Documentation
¶
Overview ¶
Package cuda provides low-level bindings for the CUDA runtime API using dlopen/dlsym (no CGo). CUDA availability is detected at runtime; when libcudart is not loadable the package functions return descriptive errors.
Index ¶
- func Available() bool
- func Ccall(fn uintptr, args ...uintptr) uintptr
- func DeviceComputeCapability(deviceID int) (major, minor int, err error)
- func DeviceGetAttribute(attr, deviceID int) (int, error)
- func DlopenKernels() (uintptr, error)
- func DlopenPath(path string) (uintptr, error)
- func Dlsym(handle uintptr, name string) (uintptr, error)
- func Free(devPtr unsafe.Pointer) error
- func GetDeviceCount() (int, error)
- func GraphDestroy(g *Graph) error
- func GraphExecDestroy(ge *GraphExec) error
- func GraphLaunch(ge *GraphExec, s *Stream) error
- func Malloc(size int) (unsafe.Pointer, error)
- func MallocManaged(size int) (unsafe.Pointer, error)
- func ManagedMemorySupported(deviceID int) bool
- func Memcpy(dst, src unsafe.Pointer, count int, kind MemcpyKind) error
- func MemcpyAsync(dst, src unsafe.Pointer, count int, kind MemcpyKind, stream *Stream) error
- func MemcpyPeer(dst unsafe.Pointer, dstDevice int, src unsafe.Pointer, srcDevice int, ...) error
- func SetDefaultArenaPool(a *ArenaPool)
- func SetDefaultMemPool(p *MemPool)
- func SetDevice(deviceID int) error
- func StreamBeginCapture(s *Stream) error
- type ArenaPool
- func (a *ArenaPool) Alloc(deviceID, byteSize int) (unsafe.Pointer, error)
- func (a *ArenaPool) AllocManaged(deviceID, byteSize int) (unsafe.Pointer, error)
- func (a *ArenaPool) Capacity() int
- func (a *ArenaPool) Drain() error
- func (a *ArenaPool) Free(deviceID int, ptr unsafe.Pointer, byteSize int)
- func (a *ArenaPool) FreeManaged(deviceID int, ptr unsafe.Pointer, byteSize int)
- func (a *ArenaPool) HitMissStats() (hits, misses, resets int64)
- func (a *ArenaPool) IsManaged() bool
- func (a *ArenaPool) Reset()
- func (a *ArenaPool) SetResetFloor(floor int)
- func (a *ArenaPool) Stats() (allocations int, totalBytes int)
- func (a *ArenaPool) UsedBytes() int
- type CUDALib
- type Graph
- type GraphExec
- type MemPool
- func (p *MemPool) Alloc(deviceID, byteSize int) (unsafe.Pointer, error)
- func (p *MemPool) AllocManaged(deviceID, byteSize int) (unsafe.Pointer, error)
- func (p *MemPool) Drain() error
- func (p *MemPool) Free(deviceID int, ptr unsafe.Pointer, byteSize int)
- func (p *MemPool) FreeManaged(deviceID int, ptr unsafe.Pointer, byteSize int)
- func (p *MemPool) HitMissStats() (hits, misses, frees int64)
- func (p *MemPool) ResetHitMissStats()
- func (p *MemPool) Stats() (allocations int, totalBytes int)
- type MemcpyKind
- type Stream
Constants ¶
This section is empty.
Variables ¶
This section is empty.
Functions ¶
func Available ¶
func Available() bool
Available returns true if CUDA runtime is loadable on this machine.
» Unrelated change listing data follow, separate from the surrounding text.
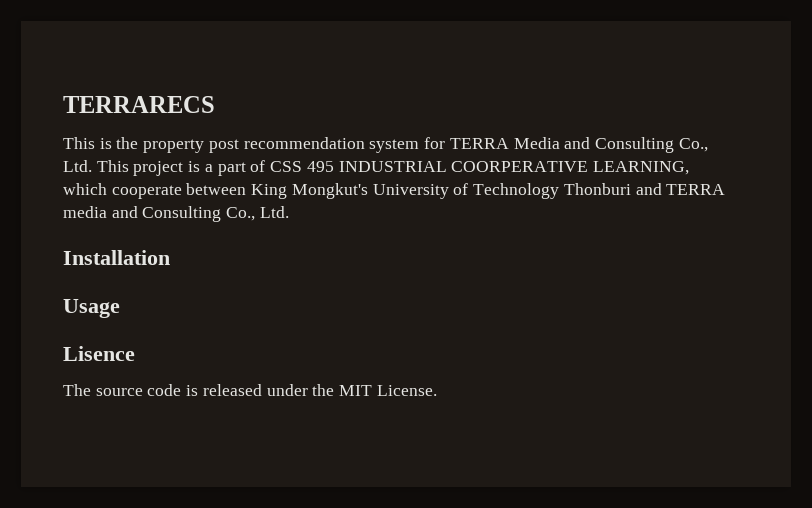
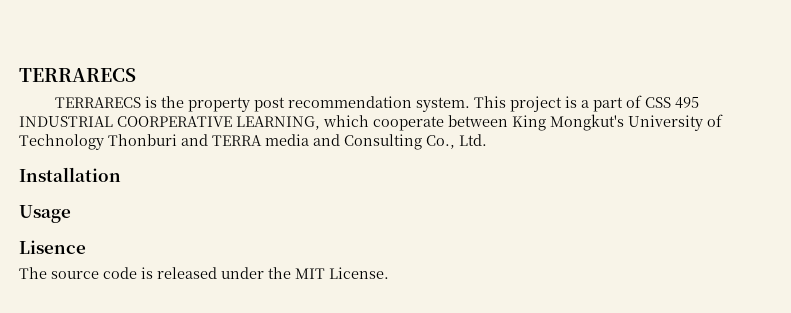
[63,137,95,149] This -> [55,97,142,108] TERRARECS
[369,137,708,153] [63,160,92,172] system for TERRA Media and Consulting Co., Ltd. -> [416,97,471,112] system.

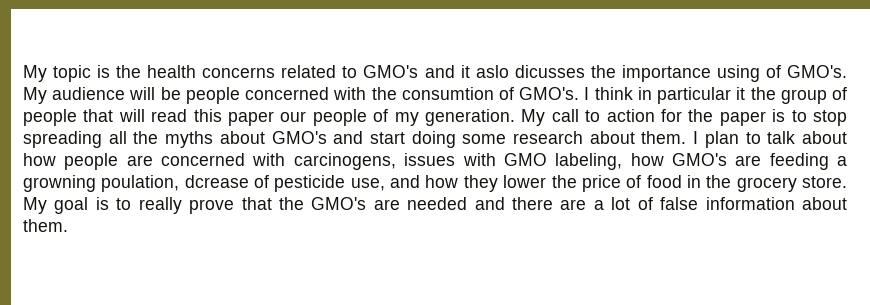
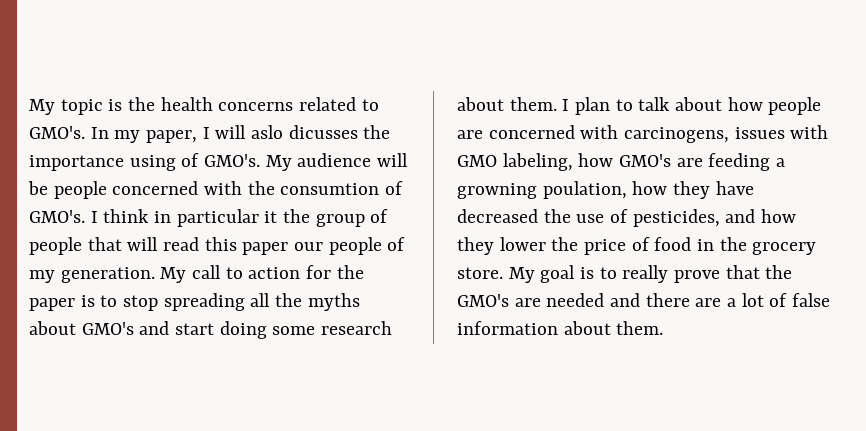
[363,65,470,78] GMO's and it -> [29,125,247,143] GMO's. In my paper, I will
[184,175,385,192] dcrease of pesticide use, -> [632,181,754,199] [457,209,720,227] how they have decreased the use of pesticides,

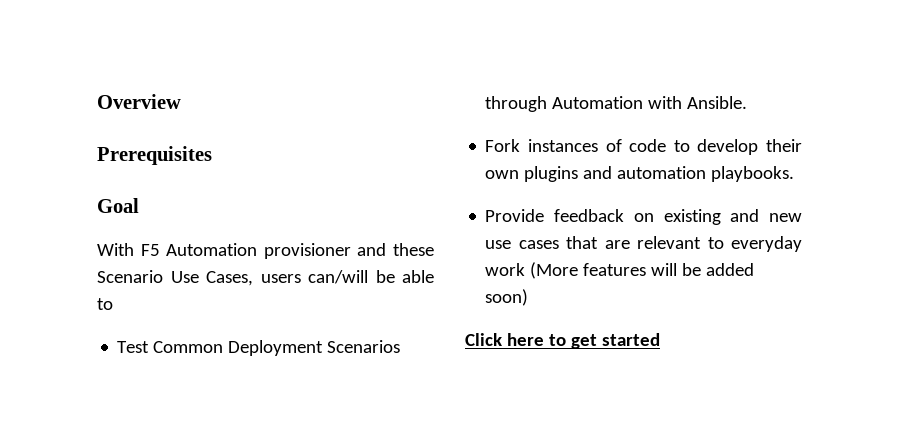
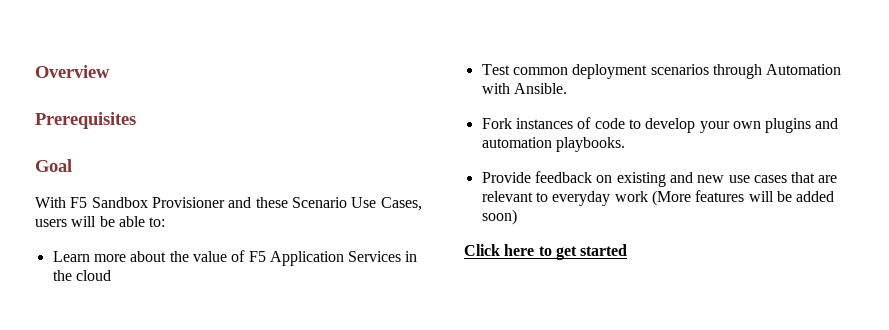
[166,243,351,259] Automation provisioner -> [91,197,225,208] Sandbox Provisioner
[308,270,368,284] can/will -> [71,216,97,227] will
[97,298,113,310] [117,340,401,356] to // Test Common Deployment Scenarios -> [149,217,166,227] [52,250,418,266] [52,270,111,281] [481,64,709,79] to: // Learn more about the value of F5 Application Services in the cloud // Test common deployment scenarios
[766,139,802,152] their -> [699,121,730,133] your

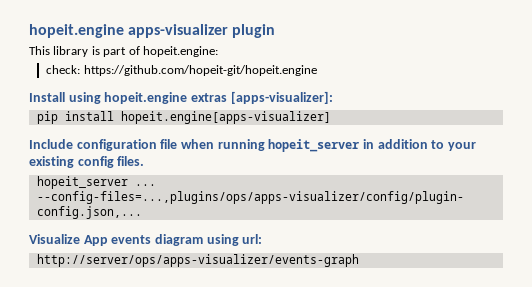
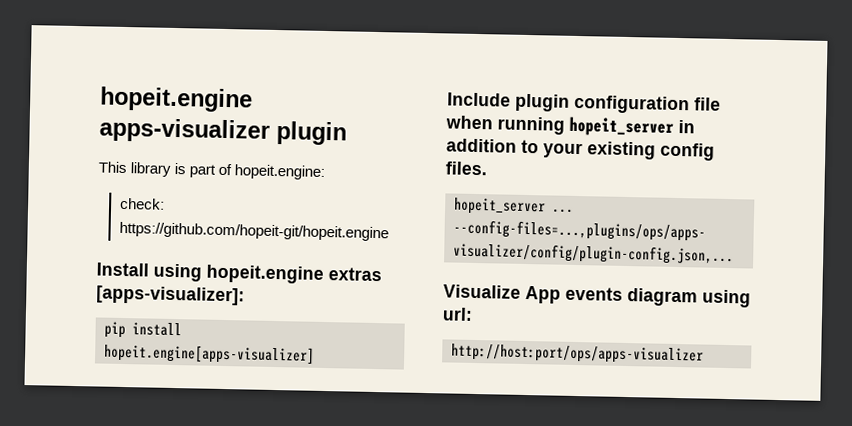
(73, 144) none -> [515,93,570,112] plugin
[36,254,359,267] http://server/ops/apps-visualizer/events-graph -> [451,343,704,365] http://host:port/ops/apps-visualizer

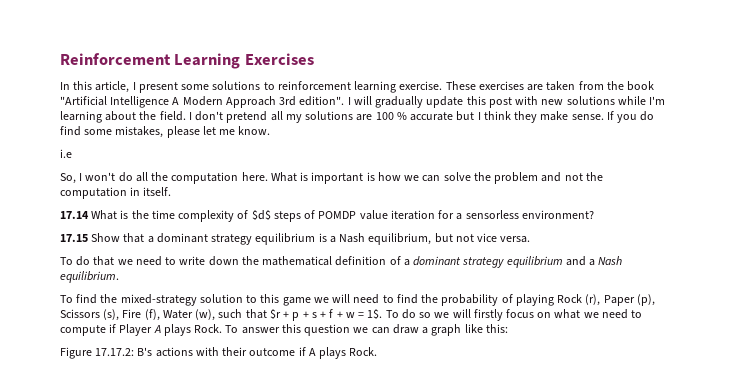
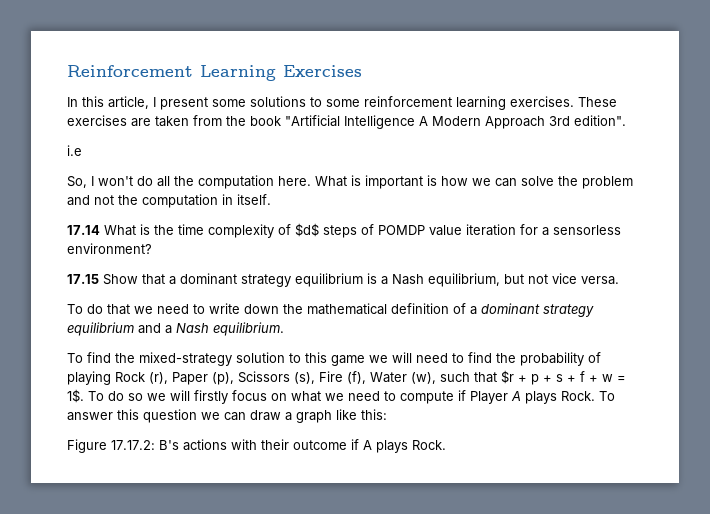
(275, 86) none -> [326,99,360,107] some
[399,81,443,90] exercise. -> [510,96,574,107] exercises.
[347,96,666,108] [60,111,655,123] [60,126,271,138] I will gradually update this post with new solutions while I'm learning about the field. I don't pretend all my solutions are 100 % accurate but I think they make sense. If you do find some mistakes, please let me know. -> (626, 120) none

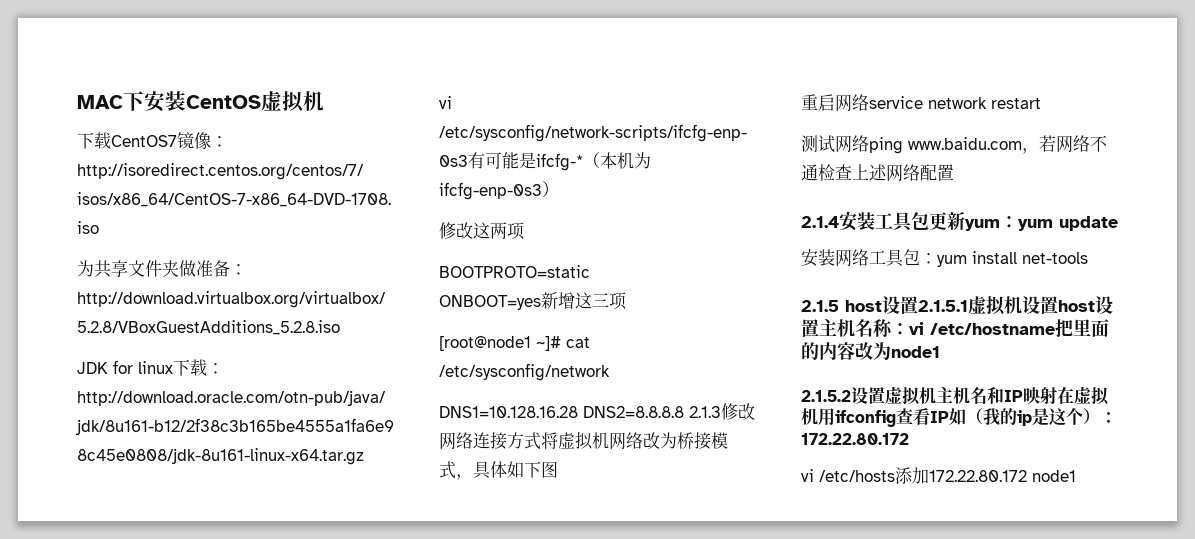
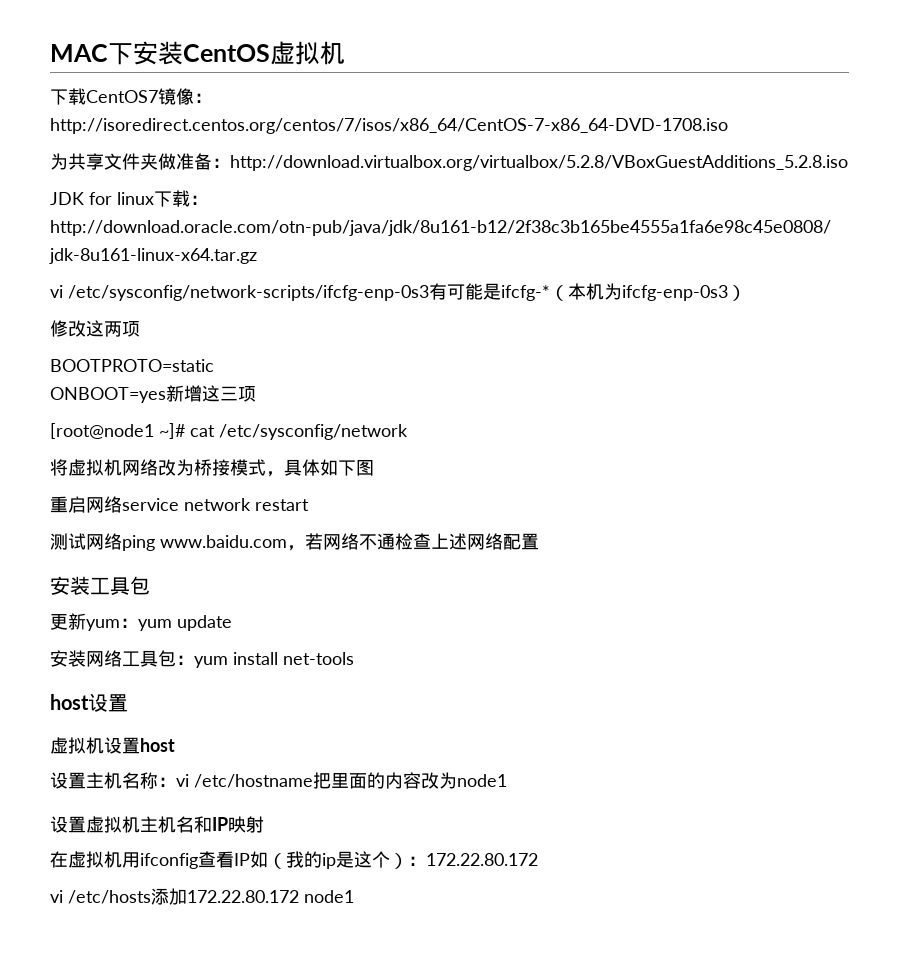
[439,403,755,420] [439,432,541,450] DNS1=10.128.16.28 DNS2=8.8.8.8 2.1.3修改网络连接方式 -> (408, 432) none
[801,216,839,228] 2.1.4 -> (539, 541) none
(929, 221) none -> (150, 585) //
[801,296,968,314] 2.1.5 host设置2.1.5.1 -> [50,693,128,712] host设置 //
(1095, 306) none -> (175, 745) //
[801,390,851,402] 2.1.5.2 -> (507, 780) none
(1057, 395) none -> (264, 824) //

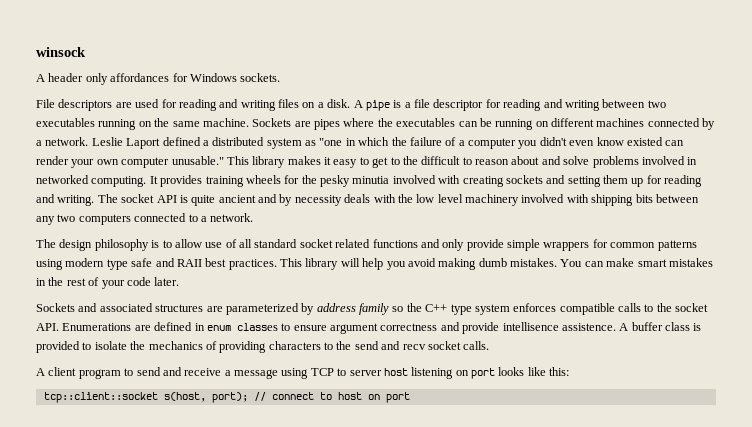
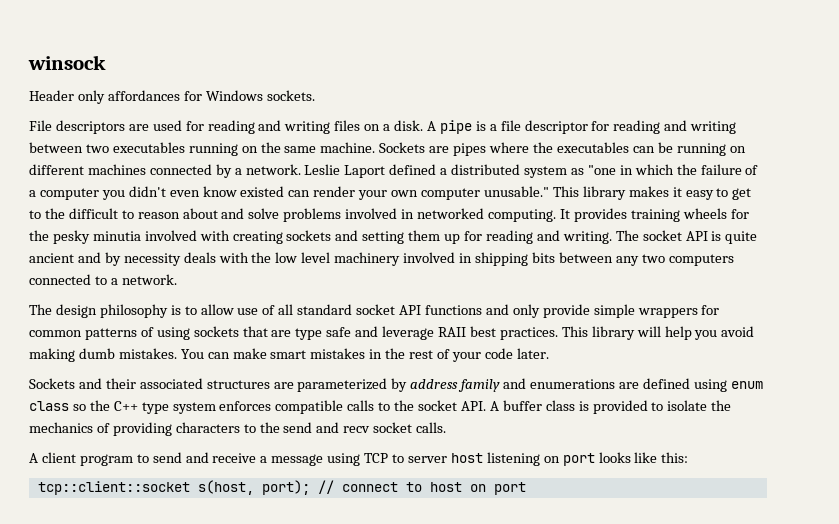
[36,73,84,82] A header -> [29,90,74,101] Header
[566,194,589,203] with -> [459,253,473,263] in
[335,239,371,248] related -> [399,305,422,315] API
[36,258,105,270] using modern -> [140,326,292,340] of using sockets that are
(175, 262) none -> [382,326,435,340] leverage
(98, 307) none -> [105,378,136,389] their
(389, 309) none -> [503,378,763,392] [29,401,69,411] and enumerations are defined using enum class
[62,322,616,334] Enumerations are defined in enum classes to ensure argument correctness and provide intellisence assistence. -> (486, 406) none

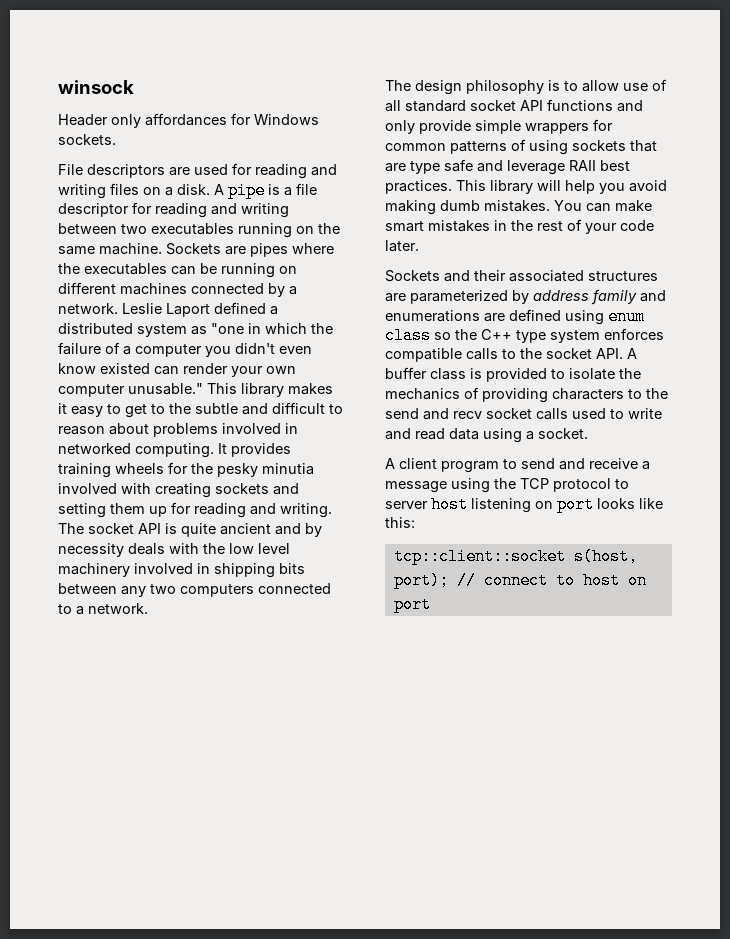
(65, 213) none -> [195,403,268,415] subtle and
[221,208,280,219] and solve -> (149, 429) none
[416,422,447,433] calls. -> [536,408,662,420] [385,428,588,443] calls used to write and read data using a socket.
[364,453,389,463] TCP -> [494,478,611,492] the TCP protocol

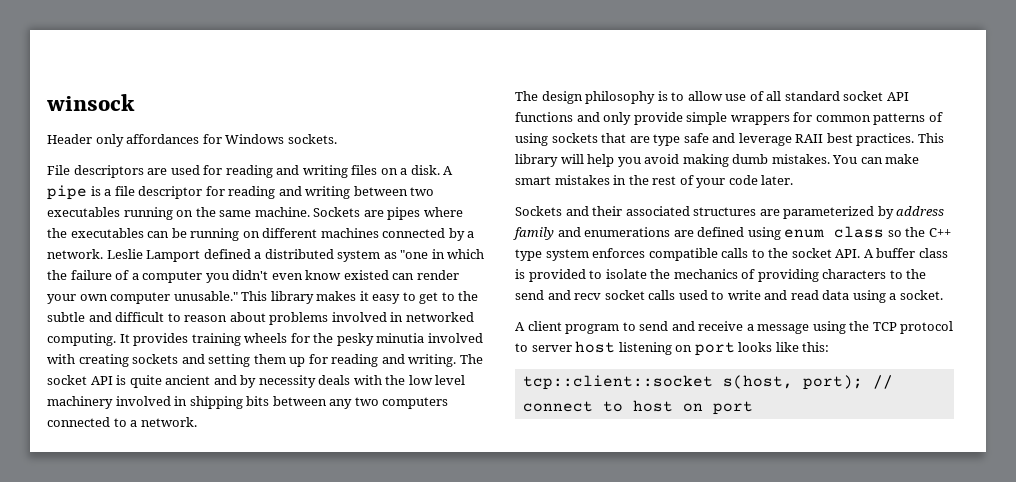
[166,303,210,317] Laport -> [146,250,201,262] Lamport

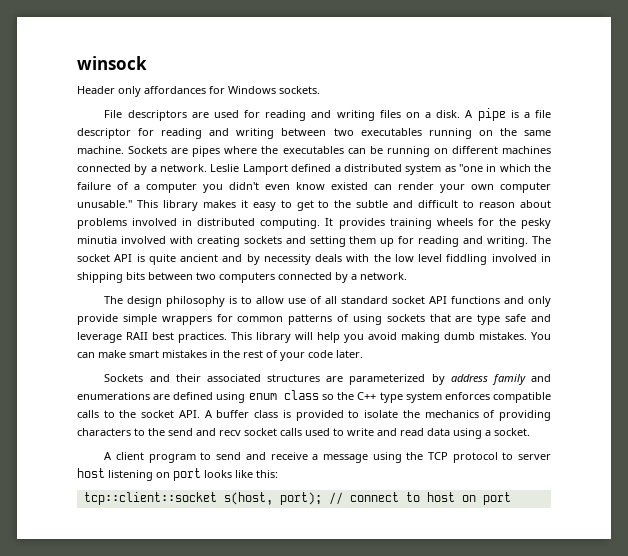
[405,312,474,322] networked -> [197,218,256,226] distributed
[47,396,113,409] machinery -> [446,254,488,265] fiddling
[329,399,353,409] any -> (193, 276) none
[113,418,127,427] to -> [335,272,348,283] by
The result is cached after the first call.
func Ccall ¶
Ccall calls a C function pointer with up to 12 arguments using the platform-specific zero-CGo mechanism. Exported for use by the kernels package.
func DeviceComputeCapability ¶
DeviceComputeCapability returns the major and minor compute capability.
func DeviceGetAttribute ¶
DeviceGetAttribute queries a device attribute.
func DlopenKernels ¶
DlopenKernels loads the custom kernels shared library (libkernels.so) and returns the dlopen handle. Returns an error if the library cannot be found.
func DlopenPath ¶
DlopenPath opens a shared library at the given path via dlopen. Returns the handle or an error if the library cannot be loaded.
func Dlsym ¶
Dlsym resolves a symbol from a dlopen handle. Returns the function pointer address or an error if the symbol is not found.
func GetDeviceCount ¶
GetDeviceCount returns the number of CUDA-capable devices.
func GraphExecDestroy ¶
GraphExecDestroy releases an executable graph.
func GraphLaunch ¶
GraphLaunch launches an executable graph on the given stream. This replays the entire captured sequence of operations with minimal overhead.
func MallocManaged ¶
MallocManaged allocates size bytes of unified memory accessible from both host and device.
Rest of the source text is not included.